Alaska Minimum Wage and Overtime Exemptions Laws


Executive exemption

Alaska exempts executive or supervisor employees from its minimum wage and overtime requirements. AK Statute 23.10.055(a)(9)(A) To qualify for the exemption, an employee must meet the requirements established under the federal Fair Labor Standards Act, except that the employee must also be paid a minimum weekly salary of at least two times Alaska’s minimum wage for the first 40 hours worked in a workweek, not including board, lodging or other expenses reimbursed by the employer. See FLSA: Executive Employee Exemption; AK Statute 23.10.055(b), (c)(1)


Administrative exemption

Alaska exempts administrative employees from its minimum wage and overtime requirements. AK Statute 23.10.055(a)(9)(A) To qualify for the exemption, an employee must meet the requirements established under the federal Fair Labor Standards Act, except that the employee must also be paid a minimum weekly salary of at least two times Alaska’s minimum wage for the first 40 hours worked in a workweek, not including board, lodging or other expenses reimbursed by the employer. See FLSA: Administrative Employee Exemption; AK Statute 23.10.055(b), (c)(1)


Professional exemption

Alaska exempts professional employees from its minimum wage and overtime requirements. AK Statute 23.10.055(a)(9)(A) To qualify for the exemption, an employee must meet the requirements established under the federal Fair Labor Standards Act, except that the employee must also be paid a minimum weekly salary of at least two times Alaska’s minimum wage for the first 40 hours worked in a workweek, not including board, lodging or other expenses reimbursed by the employer. See FLSA: Professional Employee Exemption; AK Statute 23.10.055(b), (c)(1)


Outside salesman exemption

Alaska exempts outside salesmen from its minimum wage and overtime requirements. AK Statute 23.10.055(a)(9)(B) To qualify as an outside salesman, an employee must:

  • customarily and regularly work away from the employer’s place of business; and
  • as a primary duty, make sales or contracts for sales, consignments, or shipments, or obtaining orders for services or for use of facility to be paid for by the customer

AK Statute 23.10.055(c)(3)

Salesmen employed on straight commission basis

Alaska exempts salesmen who are paid on a straight commission basis from its minimum wage and overtime requirements. AK Statute 23.10.055(a)(9)(B) To qualify as an outside salesman, an employee must:

  • customarily and regularly works on the employer’s premises;
  • be compensate solely on a commission basis (does not receive a guaranteed wage or salary) – AK Admin. Code 8.15.910(a)(16); and
  • as a primary duty, make sales or contracts for sales, consignments, or shipments, or obtaining orders for services or for use of facility to be paid for by the customer

AK Statute 23.10.055(c)(4)

For purposes of a straight commission employment arrangement, commission may be calculated by using:

  • a percentage of the value of gross or net sales,
  • an formula for the value of goods or service sold that is agreed upon by the employee, or
  • a flat rate for reaching a particular sales volume or the sale of a particular item.

AK Admin.

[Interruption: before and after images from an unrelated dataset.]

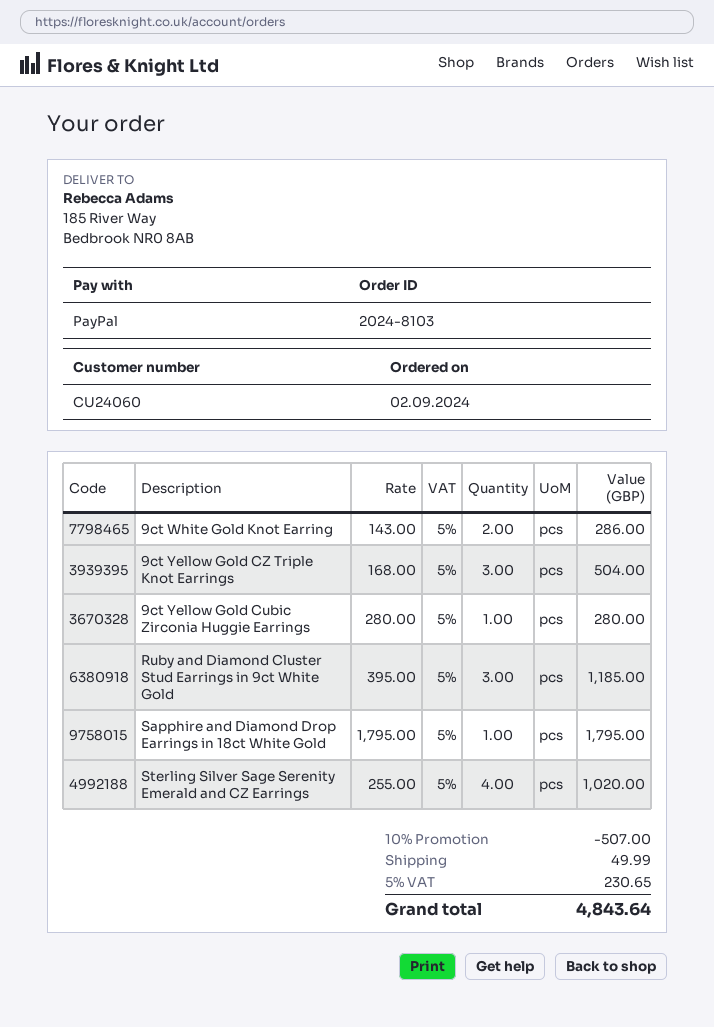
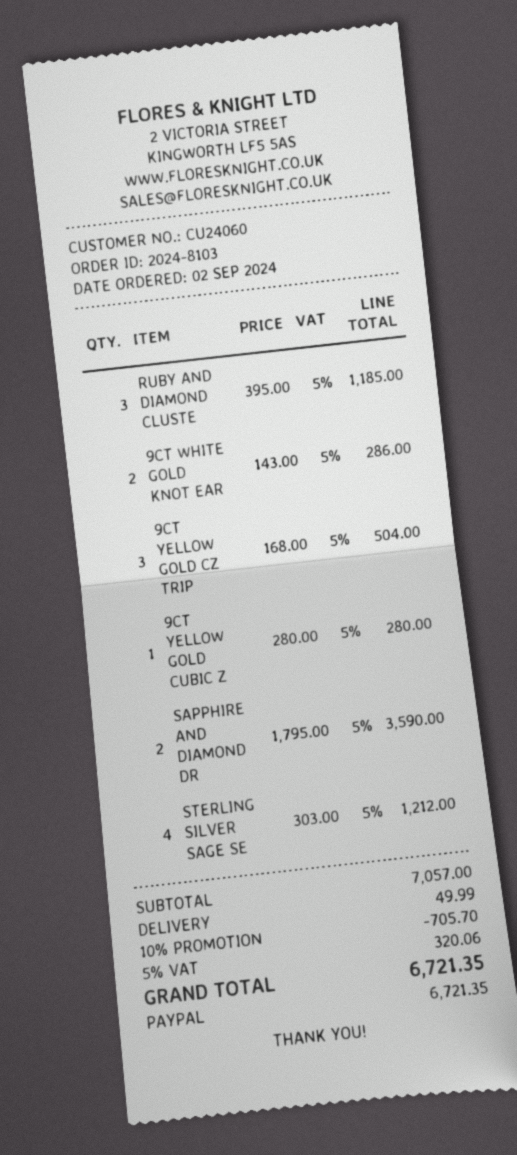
Sapphire and Diamond Drop Earrings in 18ct White Gold: 1 x 1795.00 = 1795.00 -> 2 x 1795.00 = 3590.00
Sterling Silver Sage Serenity Emerald and CZ Earrings: 4 x 255.00 = 1020.00 -> 4 x 303.00 = 1212.00
discount: 10% = 507.00 -> 10% = 705.70
tax: 5% = 230.65 -> 5% = 320.06
total: 4843.64 -> 6721.35

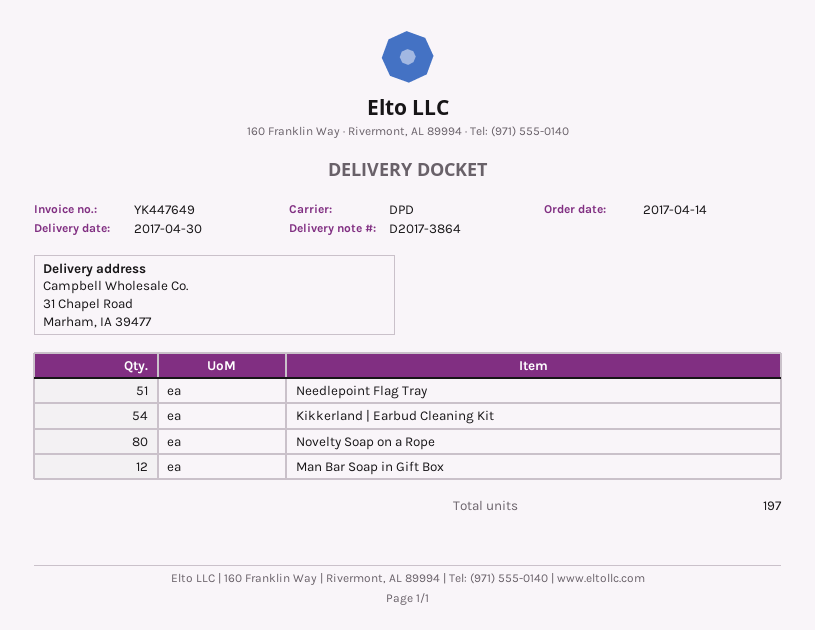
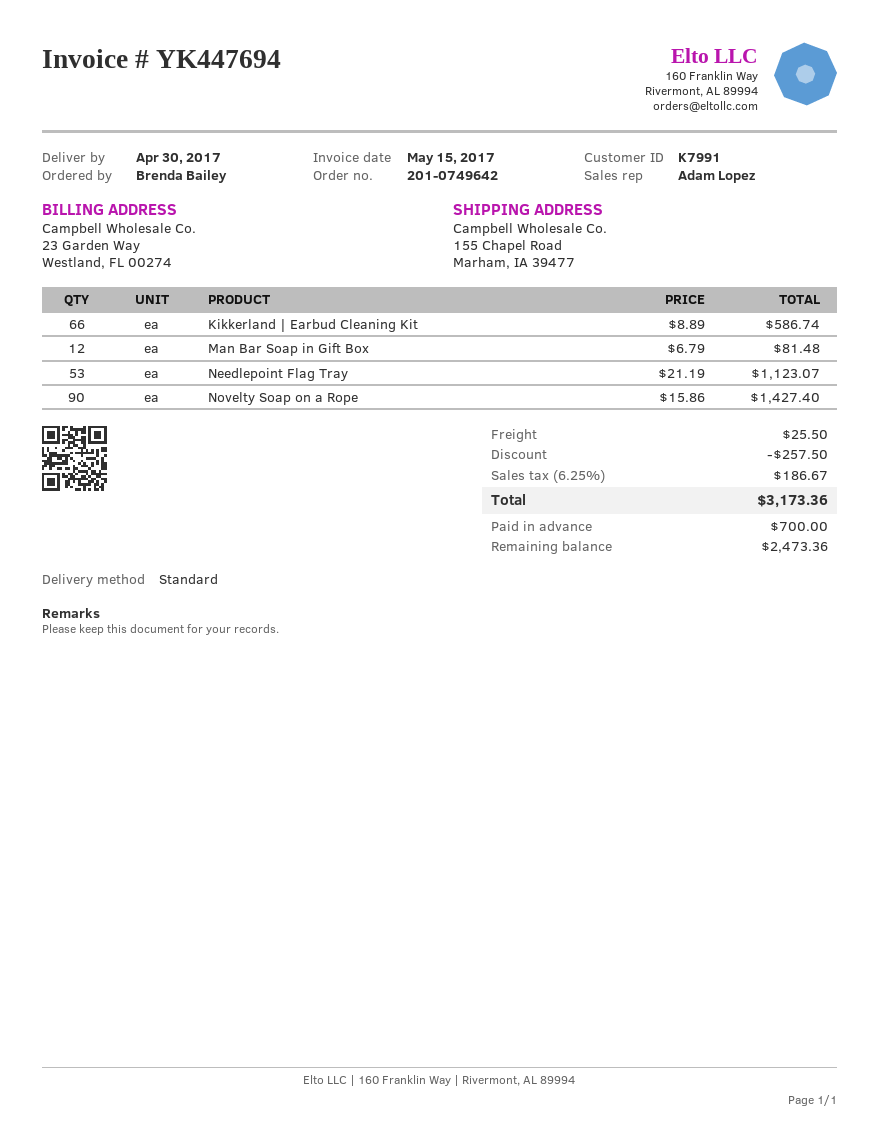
invoice number: YK447649 -> YK447694
shipping method: DPD -> standard
ship to: 31 Chapel Road, Marham, IA 39477 -> 155 Chapel Road, Marham, IA 39477
Needlepoint Flag Tray: 51 -> 53
Kikkerland | Earbud Cleaning Kit: 54 -> 66
Novelty Soap on a Rope: 80 -> 90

Code 8.15.910(a)(16)


Computer employee exemption

Alaska exempts computer systems analyst, computer programmer, software engineer, or other similarly skilled worker from its minimum wage and overtime requirements. AK Statute 23.10.055(a)(9)(C) To qualify for the exemption, an employee must meet the requirements established under the federal Fair Labor Standards Act. FLSA: Computer Employees; AK Statute 23.10.055(c)(2)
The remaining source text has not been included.